My family members think that I’m causing avoidable strife and selfishly ignoring their sadness over our estrangement. They often tell me how profoundly sad my father is that I won’t speak to him. My mother is heartbroken at the idea of all the future holidays, anniversaries, graduations and birthdays without me around. Now, I could continue to absorb these painful criticisms in silence. Moreover, I know that he’s sorry for what he did and that he didn’t mean to hurt me. I know that he was simply re-enacting the trauma from his own truly horrific childhood. I have tried to forgive him on this basis and let it all go, but the memories of his abuse continue to haunt me.
A few trusted friends have told me that I should consider telling the family about all of this. They say that if they had an abuser in the family, they would want to know. What is the ethical thing to do here? Should I continue my silence to protect the rest of my family from emotional harm? Or do I owe it to them to tell them the truth? As I write this, I’m also painfully aware that if I break my silence, he will try to manipulate them into believing that none of this is true, that I’m delusional — he has done it successfully before. I’m not sure I could survive that. — Name Withheld
From the Ethicist:
I’m so sorry about what you’ve gone through. There’s something particularly dreadful about being harmed by someone who was supposed to take care of you. You’re to be commended for addressing so thoughtfully the issues you face.
Now, an immediate issue is whether your father could be in a position to repeat his crimes with other children — that there aren’t others suffering in silence. If that’s the case, staying silent isn’t an option. You don’t raise this as a concern, but you need to be confident that it isn’t one. (Although data is limited, it’s true that researchers have found that intrafamilial sexual offenders tend to behave differently from extrafamilial ones, and pose a lower risk of offending with others.) I’m assuming too that you’ve had conversations about the abuse with him: That’s presumably how you know that he’s sorry, and why you think the traumas visited upon him as a child are connected to those he visited upon you. Yet whatever his expressions of regret, they clearly weren’t reparative; reconciliation may never have been possible. It clearly isn’t now.
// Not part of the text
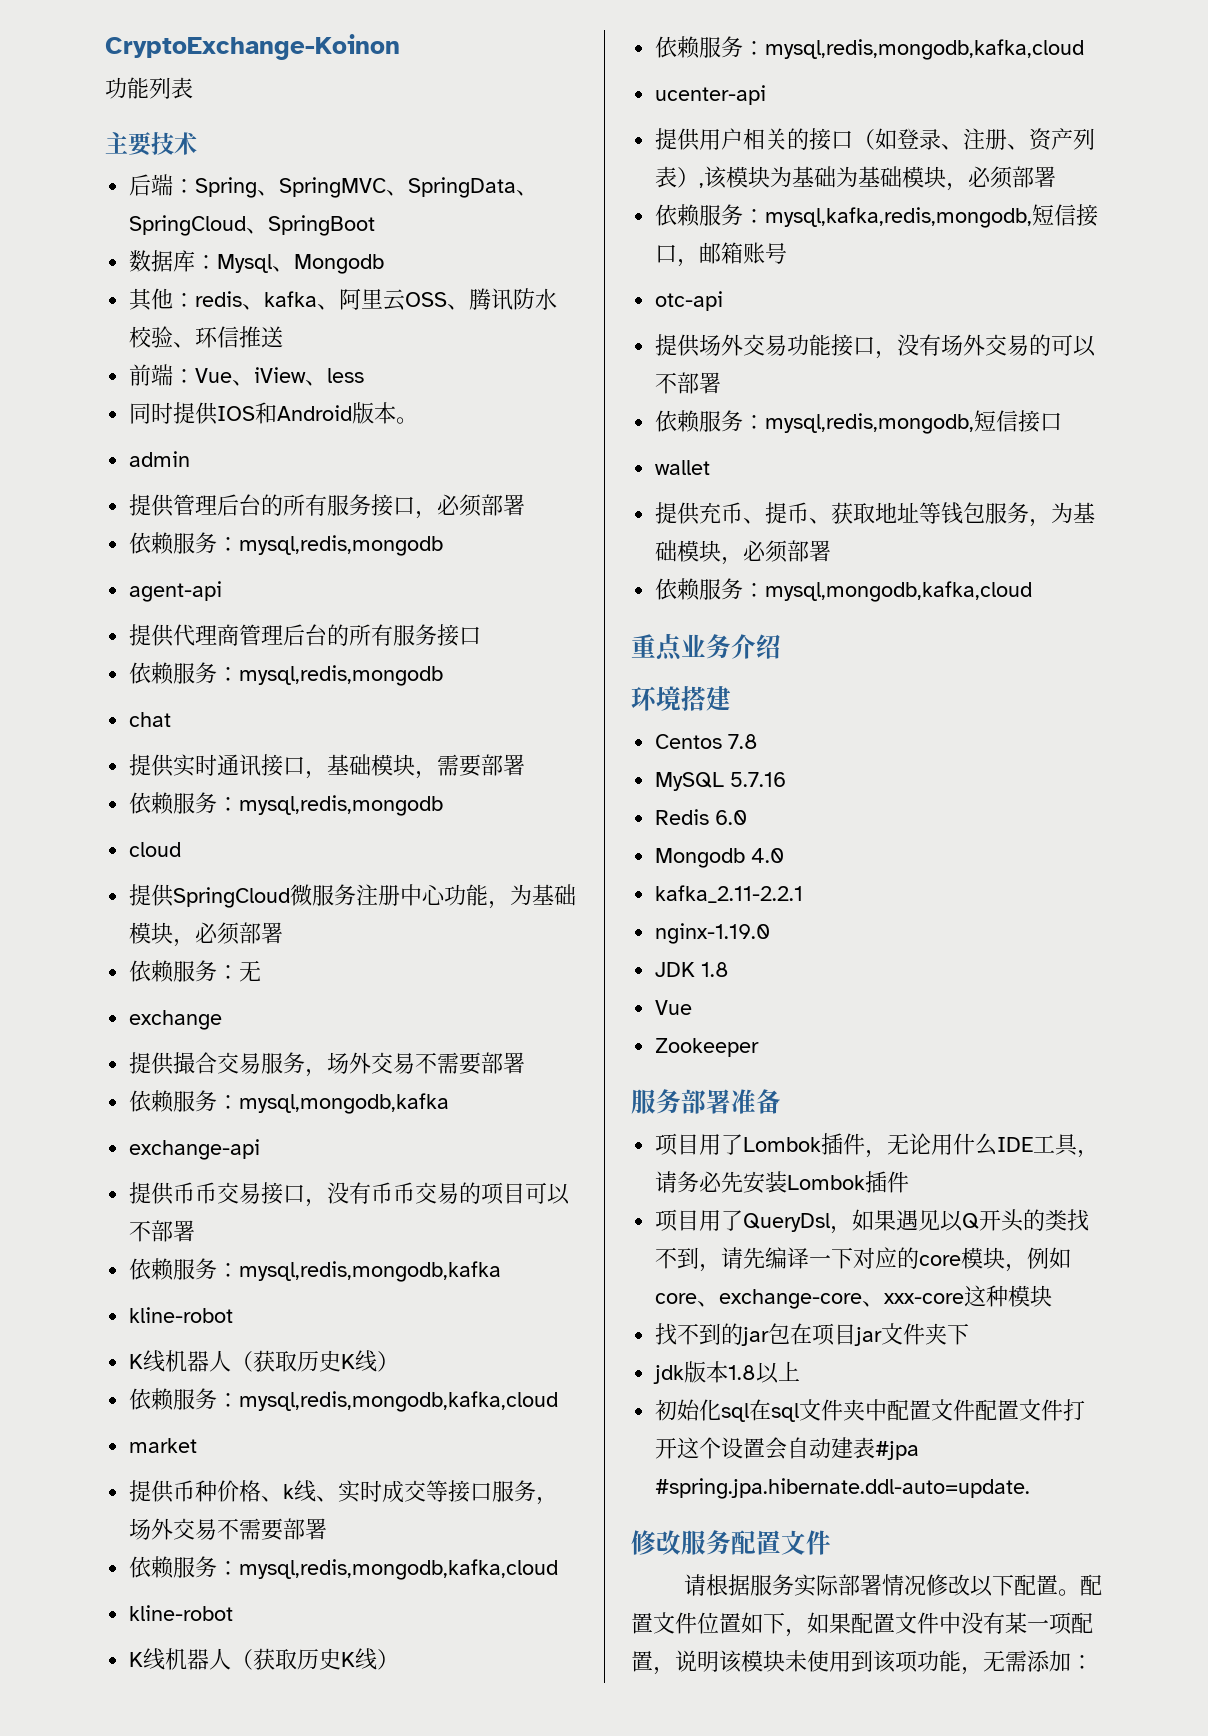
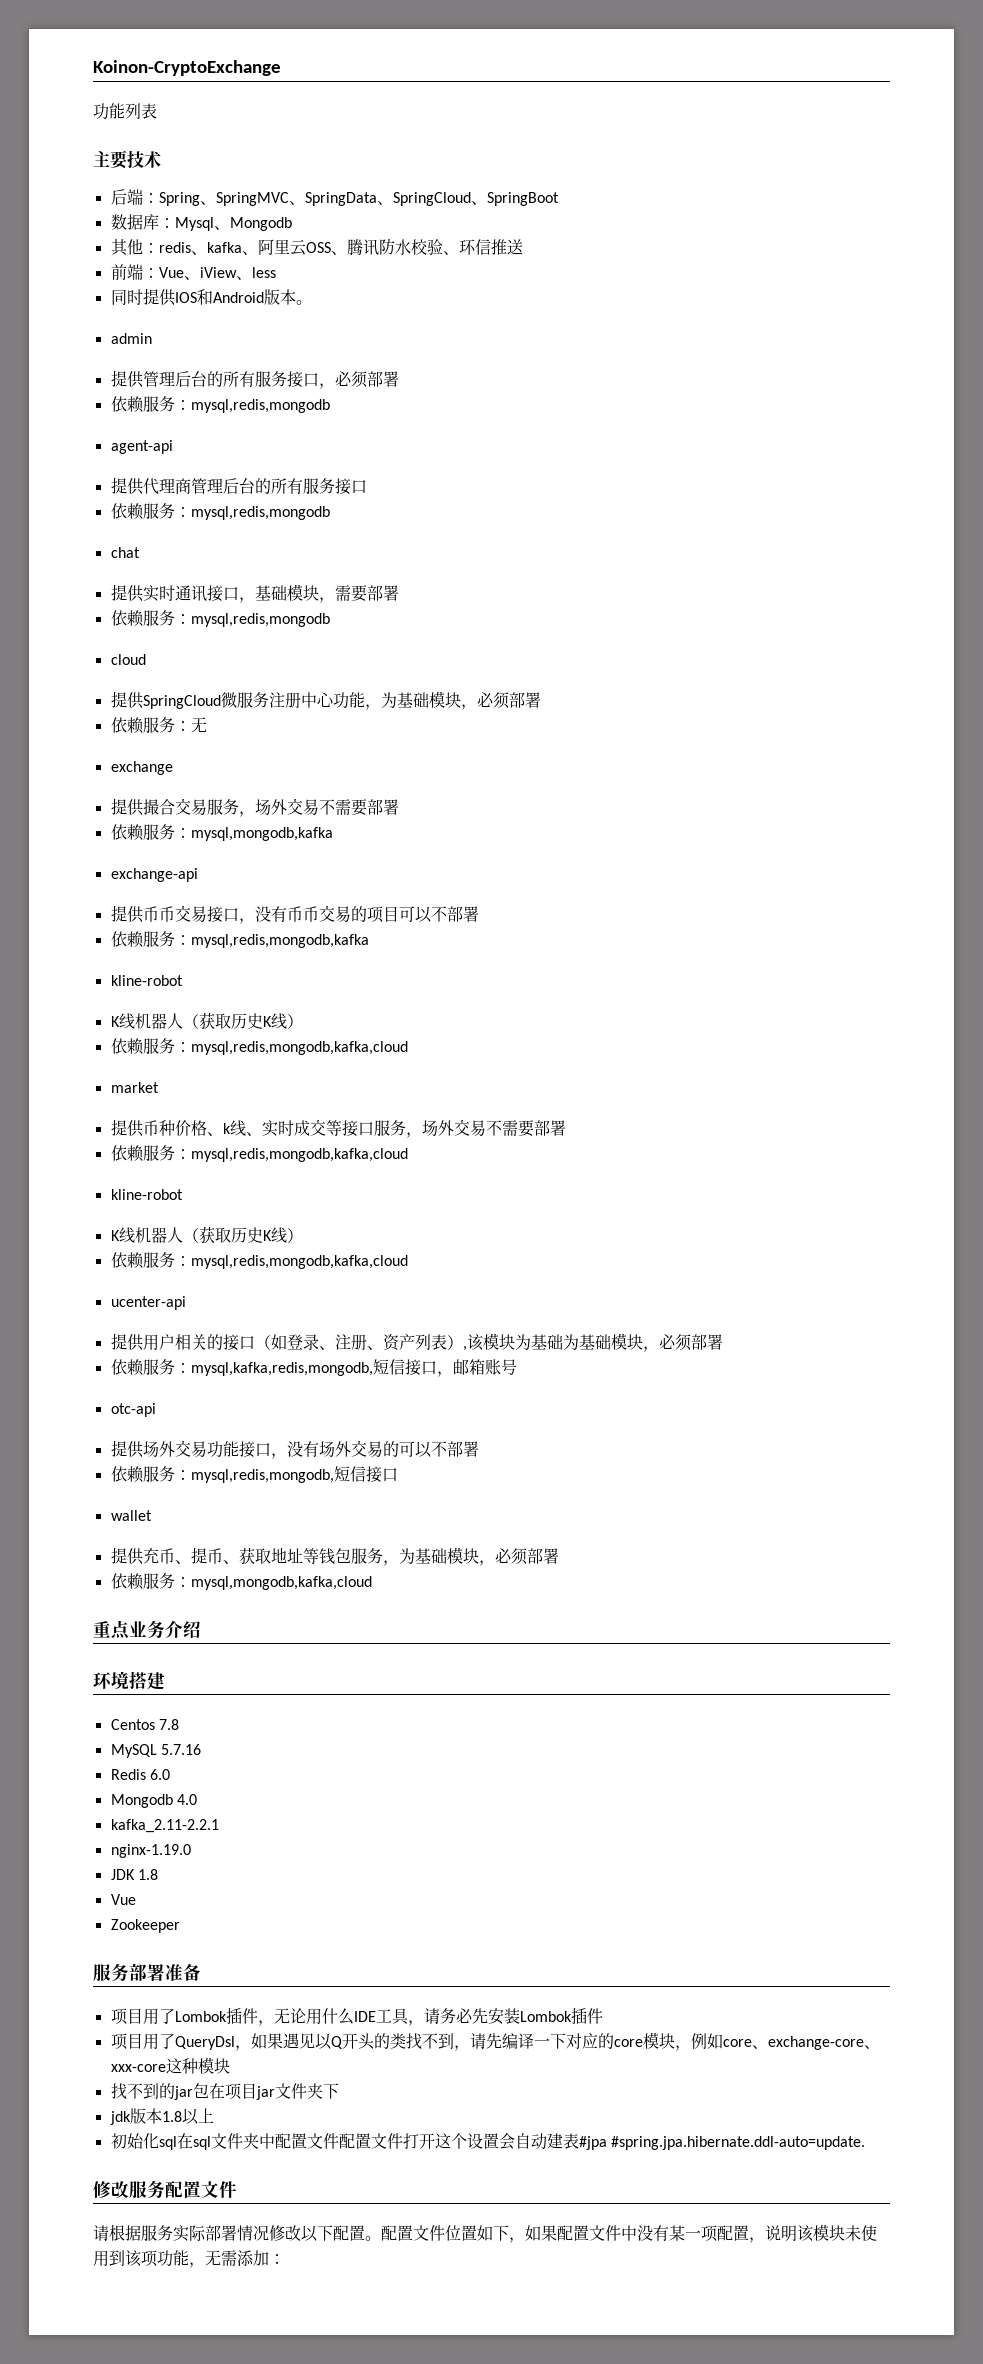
- CryptoExchange-Koinon
+ Koinon-CryptoExchange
So is there an alternative to the either-or you lay out? Suppose you told him that you’ll keep quiet if he tells the family that he accepts that you don’t want to see him owing to a serious wrong he did to you. The problem is that questions would arise about the nature of that wrong, and that he may not be willing to deal with them. Nor is it obvious that keeping the details vague would leave your parents’ relationship intact. Besides, your father doesn’t sound like the sort of person who could be talked into taking responsibility. Even if you reveal the truth, he may be confident, rightly or wrongly, that he can get people to believe you’re not to be trusted.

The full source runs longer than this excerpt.